ふるさと納税の国の基準に反する過度な返礼品で多額の寄付を集めたとして、6月の新制度からの除外が決まった大阪府泉佐野市は17日、除外理由の具体的な根拠の提示を求める質問状を週明けに総務省に送る方針を示した。

https://headlines.yahoo.co.jp/hl?a=20190518-00000012-mai-pol

 

 

日本の「国」と「自治体」との関係性を示す事例として、この事例は以下の2点において大変新しく珍しい事例(令和的な事例)だと思う。

 

          「自治体」がお上(国)に逆らっている点

 

国から返礼品を3割以内に抑えるよう再三指導されていたにも関わらず、和泉市の市は逆らっている。国に自治体が逆らい、ここまでニュースになっている例は過去にあまりなかったのではないか。

日本は戦後、一貫して 中央集権型 の統治体制が敷かれてきたが、ある意味、中央集権型では地方自治が立ち行かなくなっている、ネガティブな意味での地方創生(中央による地方創生ではなく、地方による地方創生)が始まっていることを示しているのかもしれない。

 

          「国」と3割違反している「自治体」の両方とも大義名分がある

 

国としては東京一極集中してしまう税収を分散させるために作った制度なのに、泉佐野市に集中してしまうのは本末転倒。しかも、地元の名産品だけではなくアマゾンギフト券などでやるのはずるい。

泉佐野市としては、そもそも「ふるさと」というワードを使ってはいるが、全く納税者のふるさととは関係なく、これは地方自治体同士を競わせる制度。競って何が悪いのか?また、納税者もふるさとの人じゃないことが多いわけだから、返礼品も地元の名産品でなくちゃいけない理由が分からない。

両方とも言い分は分かる。

 

では、今後、泉佐野市はどうしていけば良いか?

泉佐野市に納税しても税制優遇が受けられないのであれば、いずれふるさと納税で泉佐野市に納税する人はほぼいなくなるだろう。普通に考えたら。

なので、二択。

1つ目は国と和解すること。言いなりになるか、少しでも国を妥協させて和解できるかがポイント。(国も制裁ではなく、対話で解決してほしい。借金の多い泉佐野市がふるさと納税から閉め出されるのはいじめに近い。)

話はそれるが、竹富町がふるさと納税返礼品に「高齢者見守り」というメニューを入れたが、モノでなくとも、仮にふるさとと関係なくても、こうした「社会的意義」のあるメニューも増やして欲しい。
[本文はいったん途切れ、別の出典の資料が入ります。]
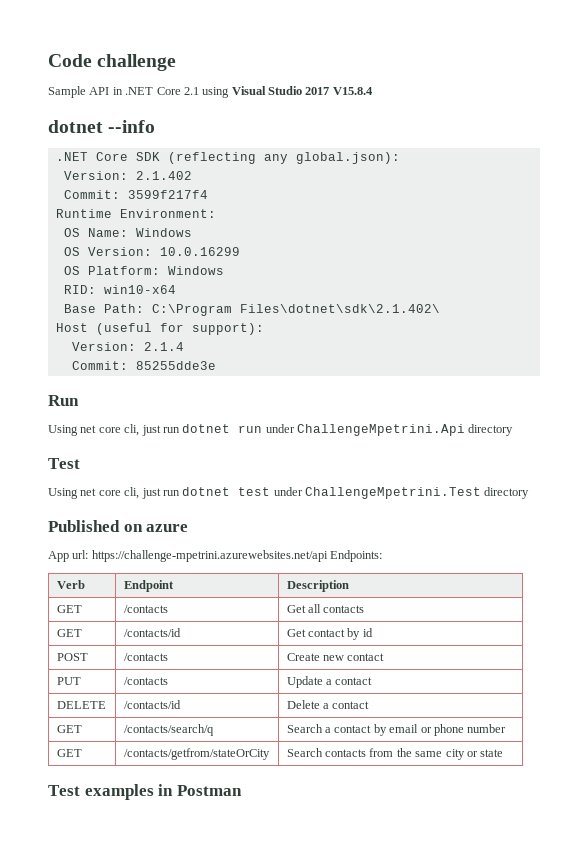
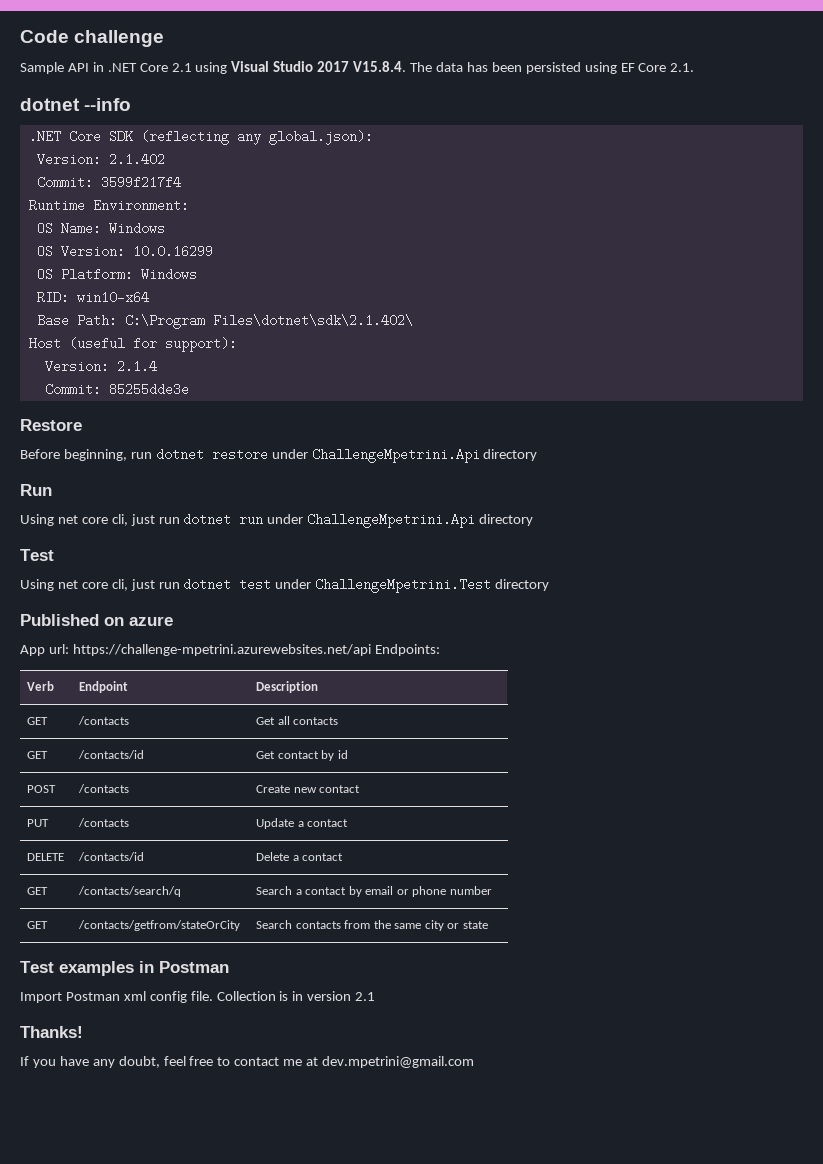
[332,87,373,95] V15.8.4 -> [353,61,695,74] V15.8.4. The data has been persisted using EF Core 2.1.
(216, 365) none -> [20,419,82,431] [20,448,538,463] // Restore // Before beginning, run dotnet restore under ChallengeMpetrini.Api directory
(242, 790) none -> [20,991,376,1003] [20,1026,83,1038] [20,1056,475,1068] // Import Postman xml config file. Collection is in version 2.1 // Thanks! // If you have any doubt, feel free to contact me at dev.mpetrini@gmail.com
2つ目は徹底抗戦。但し、これは ふるさと納税 という土壌で抗戦しても負ける。発想を変えないと。例えば、「地方による地方創世のために国と戦う自治体」というブランディングに変えてしまう、という発想の転換。

ちょっと話は変わるが、今、世界的にアメリカの「ポートランド」が全米で一番住みたい街として注目を浴びている。人口60万人で横浜市より小さいくらいの規模だが、都会とちょっと行くと大自然に恵まれている。環境先進エリアだし、DIYという概念もこの場所から生まれた。自転車での移動が盛んで健康意識も高く、ナイキの本社もここにある。

で、このポートランドの街のスローガンが、

Keep Portland wired 変わった街でいよう

だ。このコンセプトに惹かれた人たちがポートランドに集まり、人口が増えている。

戦後の日本は中央集権的に地方自治が行われてきた。よって、いわゆる「キャラ立ち」した自治体が本当に少なく、「東京以外はみな田舎」という国家を作ってしまった。

令和の時代は地方による地方自治が行われる時代になるべき。人口減少社会だし、借金まみれだし、中央も余裕がない。そう考えると、ふるさと納税における彼らのやり方が正しいとは言わないが、国と戦う姿勢を一貫して見せているところは、新しい時代のスタンスとも受け取れなくもない。ただの反抗期に陥らず、ポートランドのような素敵なキャッチコピーを作り、是非、市のブランディングに活用して頂きたい。